Notes on Virtual Web Servers

Hook together off-the-shelf components instead of using one, big box

There are many ways to skin a cat. Who ever said that the CGI scripts had to do all the work themselves? (For that matter, who said that the xSAPI scripts had to do all the work also.) Perhaps a little partitioning can be applied:

There seems to be a preconception that everything has to be on one big, expensive, high-end server. I have been thinking about using a LAN backbone to create one big virtual web server (VWS). The optional DB server and application server(s) could be separate CPU's (PC's) all hooked to the same LAN backbone. (The LAN should be dedicated to the VWS if performance and reliability are a high priority.)

This configuration has the advantage of being highly scalable and flexible. All the parts are off-the-shelf commodity computers and LAN software. It seems like the big "everything-in-the-box" servers sold now cost ten times as much as off-the-shelf stuff, but deliver only 2.5 times the power.

Before I go into more detail, here is an "ASCII-sketch" of the configuration. Not all parts need to be on a separate CPU/box, but are shown this way for clarity.


        MY GREAT COMMODITY COMPONENT MULTI-CPU
              SCALABLE VIRTUAL WEB SERVER


    |------[WebSrvr]---------------> out to world
    |
    |------[Backup-WebSrvr] (optional)
    |
    |
   L|
   A|------[DB and/or File Srvr]  (optional)
   N|
    |
   B|------[App.Srvr]
   A|
   C|------[App.Srvr]
   K|
   B|------[App.Srvr]
   O|
   N|------[App.Srvr]
   E|
    |------[App.Srvr]
    |
    ... etc.

Now, how does this contraption work? There are various ways to do it, but here is one possibility. The server gets a CGI request. (No need of xSAPI.) A very small "stub" CGI application writes the CGI variables to unique file and waits for a response.

Via file polling (or your favorite messaging technology), the application server(s) pick up the next available request file (generated by the stub) and processes it and produces an answer for the waiting stub. (If the stub gets no answer in a certain amount of time, it sends a "time-out" message, writes to an error log, and perhaps notifies the server admin.)

The common problems of CGI are highly reduced under this scenario for several reasons. First, only a small stub CGI program or script is launched.
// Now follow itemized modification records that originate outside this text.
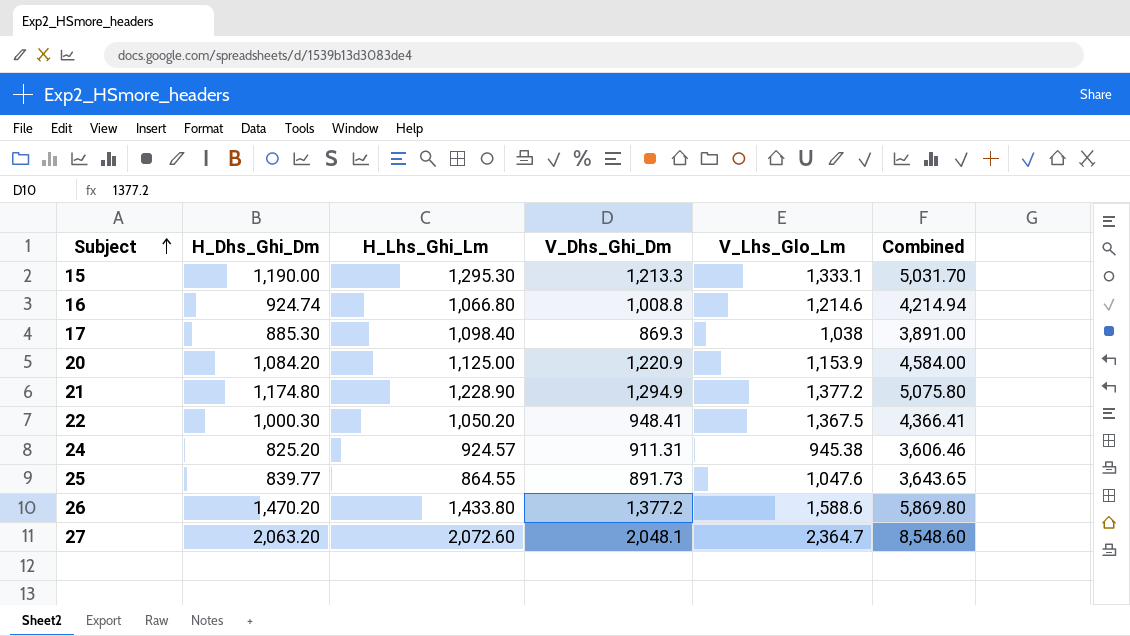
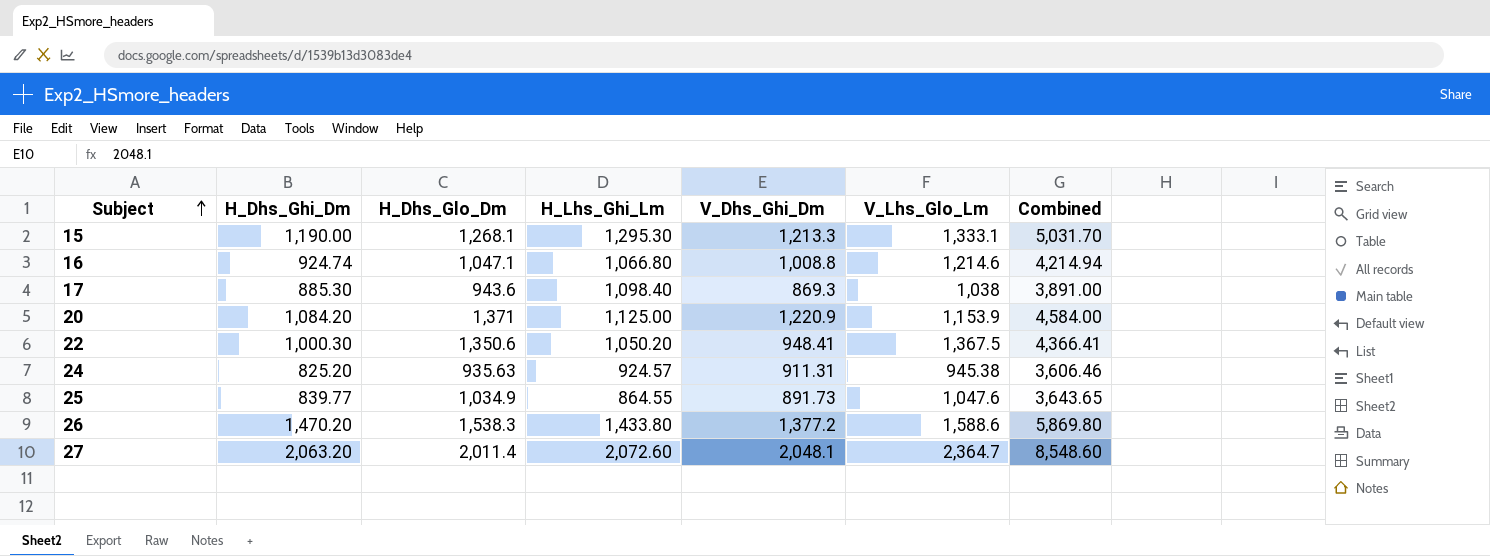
column H_Dhs_Glo_Dm | position: none -> 3
row 21: 1,174.80 | 1,228.90 | 1,294.9 | 1,377.2 | 5,075.80 -> none

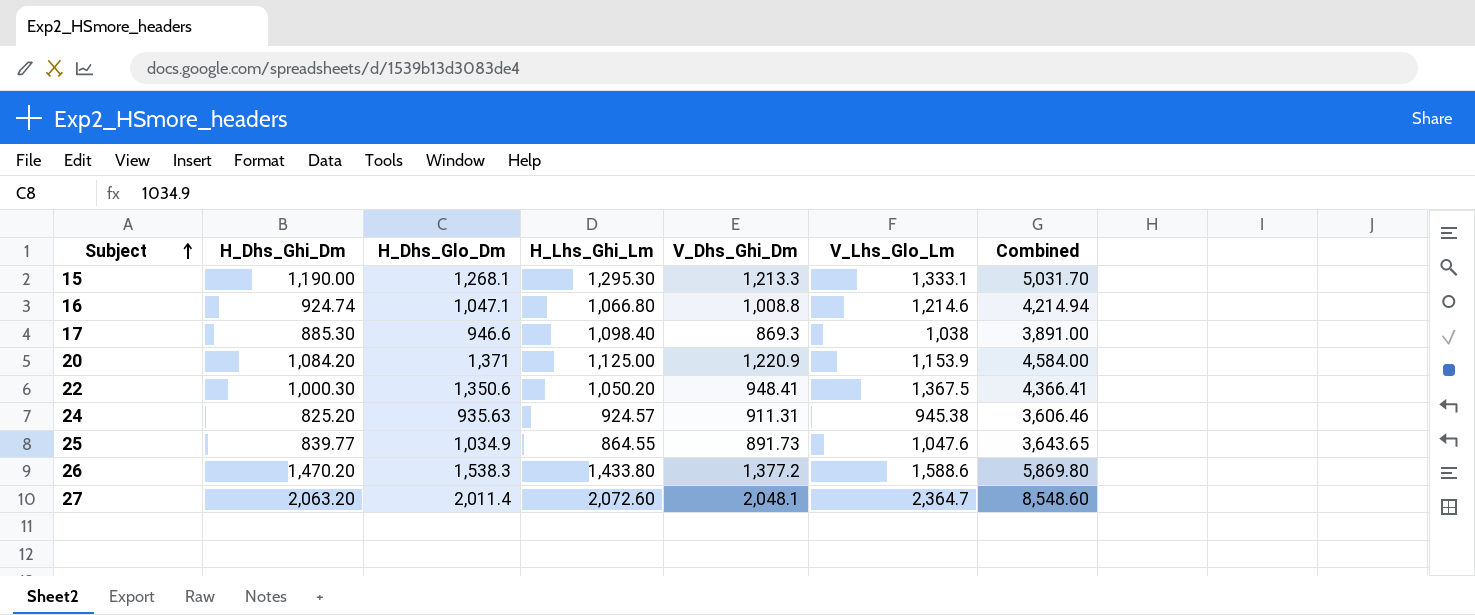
17 | H_Dhs_Glo_Dm: 943.6 -> 946.6

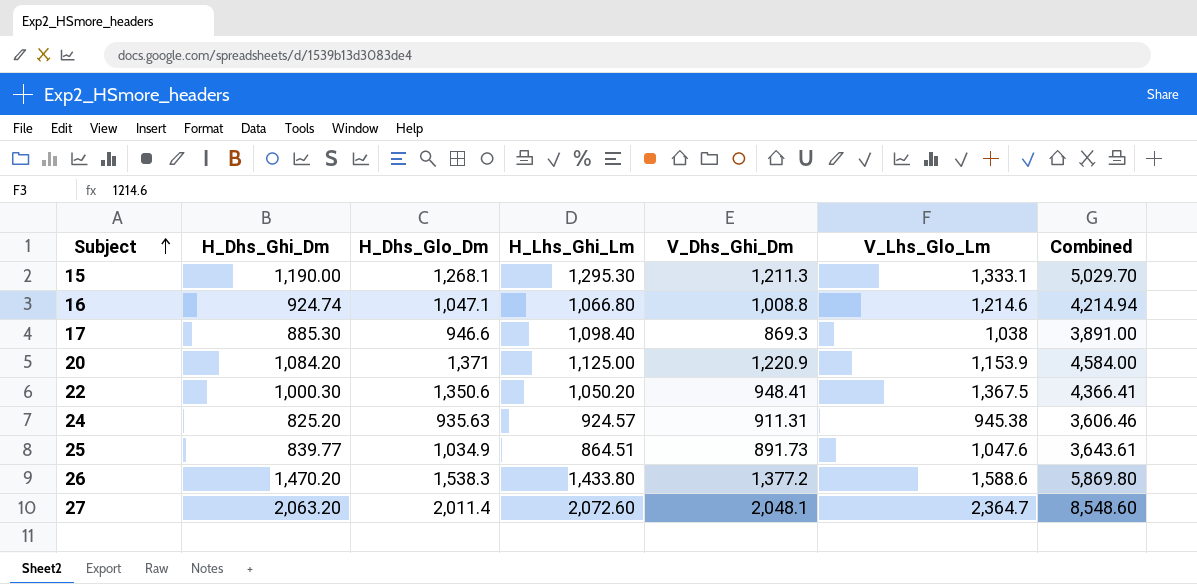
15 | V_Dhs_Ghi_Dm: 1,213.3 -> 1,211.3
15 | Combined: 5,031.70 -> 5,029.70
25 | H_Lhs_Ghi_Lm: 864.55 -> 864.51
25 | Combined: 3,643.65 -> 3,643.61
Since its only purpose is to generate a messaging file and wait for the response, a stub C program EXE is only about 25k (without size optimization).

The application threads STAY running, and thus do not need to be launched and unlaunched like direct CGI.

Although I will probably get flamed for saying this, the xbase (dBASE, Foxpro, Clipper) languages seem the best for the application servers. The reasons are as follow:

  1. xbase is "table-centric" instead of GUI-centric like VB, Java, C++, etc. (table-centric is sometimes called "data-centric".) It takes very little code and overhead to create, update, manage, copy, index, cross-reference, and destroy small and medium-sized tables and lists. (ODBC can usually be used for large tables.) I have parsed and built trees and other complex data structures using nothing but xbase table manipulation with relatively small amounts of code. GUI-centric languages get all the attention because GUI's sell products, but web-server apps rarely are called on to do direct GUI; usually HTML or Java handles the client GUI. Thus GUI-centric languages like VB and Java are mostly WASTED on servers because they are doing a job they are not originally designed for. Object orientation is useful for screen objects, but you really need table orientation when dealing with tables. (New buzzword: TOP - Table Oriented Programming.) Also, SQL is clumsy and bulky for small, medium-sized, and temporary tables. In addition, SQL is admittedly set-oriented, making it hard to relate one record to another in the same table. (Another problem with SQL is that when things get too complex for it, you have to start over anyways with procedural code. Some people try to trick SQL into performing things best left to procedural code the same way others use extra-long spreadsheets in place of databases.)
  2. Fairly standardized. There are a few other table-centric languages out there, such as Clarion Developer, but the language syntax is not available on other products. If you stick with mostly generic xbase syntax, you have at least 2 other products to switch to.
  3. Xbase can be split into sub-programs which can be interpreted/compiled on the fly as needed. This is important because you don't have to load one big executable into memory like many compiled languages. If you split applications or sub-applications into individual files, then the xbase app server can load and run only what it needs. It also makes code upgrades easier because you don't have to stop the current EXE and restart a new EXE. Xbase usually automatically re-compiles the new code segment the next time it is called. It is very dynamic.
  4. Xbase can put actual function calls in tables. This allows building very powerful "control tables" as I call them, that allow many changes to be made without writing, re-writing, or recompiling code. (Control tables are a variation of powerful data-dictionaries.)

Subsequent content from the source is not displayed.